A humanidade passará a conviver, em situação endémica,
com este novo vírus, tal como convive com muitos outros. Haverá, sempre, a
possibilidade de ocorrerem surtos.
É possível delinear uma estratégia que, evitando a
utilização das erradas medidas de confinamento geral, seja eficiente:
- aceleração da vacinação, simplificando o processo
(excessivamente consumidor de recursos humanos, que fazem falta nos centros de
saúde para o normal atendimento dos doentes), envolvendo-se agentes da
sociedade civil no processo (como, por exemplo, as farmácias), de modo a
aumentar rapidamente a cobertura vacinal;
- aperfeiçoamento da vigilância epidemiológica, a qual
tem sido um insucesso em Portugal;
- cessação de medidas avulsas de fim de semana e outras
do mesmo tipo, que já demonstraram não ter impacto no número de novos casos.
Por todas as razões apontadas acima, não é razoável que
se combata a atual situação — já não pandémica, mas endémica — recorrendo a
medidas “sanitárias”, cuja eficácia tem sido colocada em causa por vários
investigadores de grande prestígio. É importante recordar que estas medidas
produzem efeitos mais gravosos para a sociedade e o bem comum do que a própria
doença; além de que algumas destas medidas podem ter contribuído para o
incremento da circulação do vírus e não o contrário.
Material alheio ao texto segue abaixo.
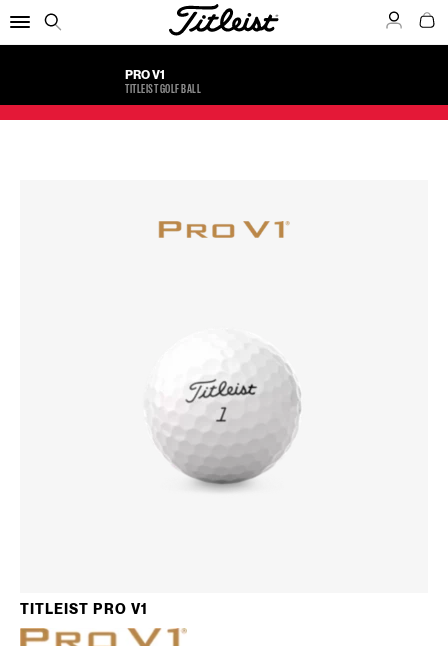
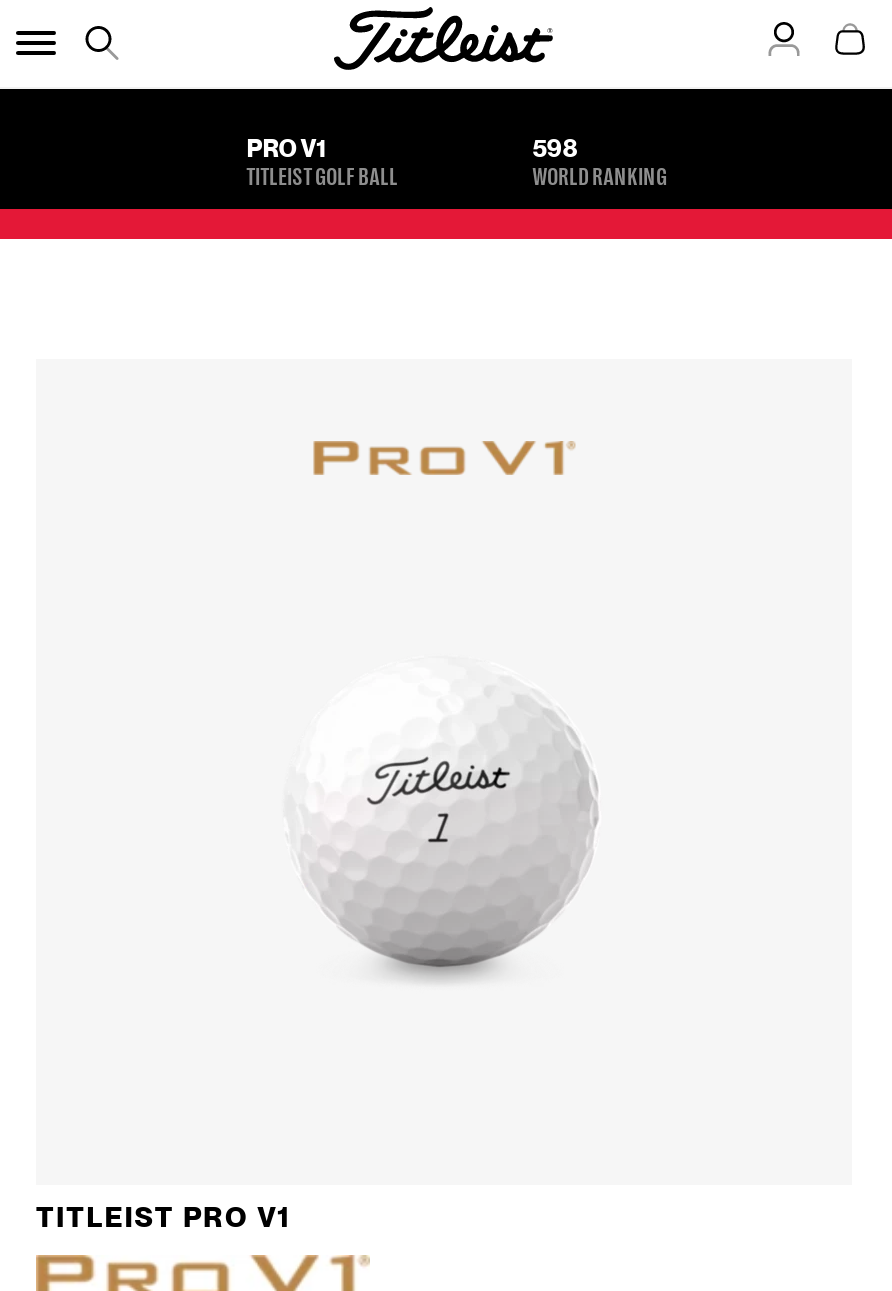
+ 598
+ WORLD RANKING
Os signatários apelam às autoridades de saúde e aos
agentes da governação para que, antes de tomarem decisões com enorme potencial
deletério, ponderem as opiniões cientificamente fundamentadas dos cientistas e
profissionais de saúde que, não negando a importância da covid-19, propõem
estratégias para a sua abordagem diferentes das que têm sido seguidas. É tempo
de reconquistarmos o direito a viver.”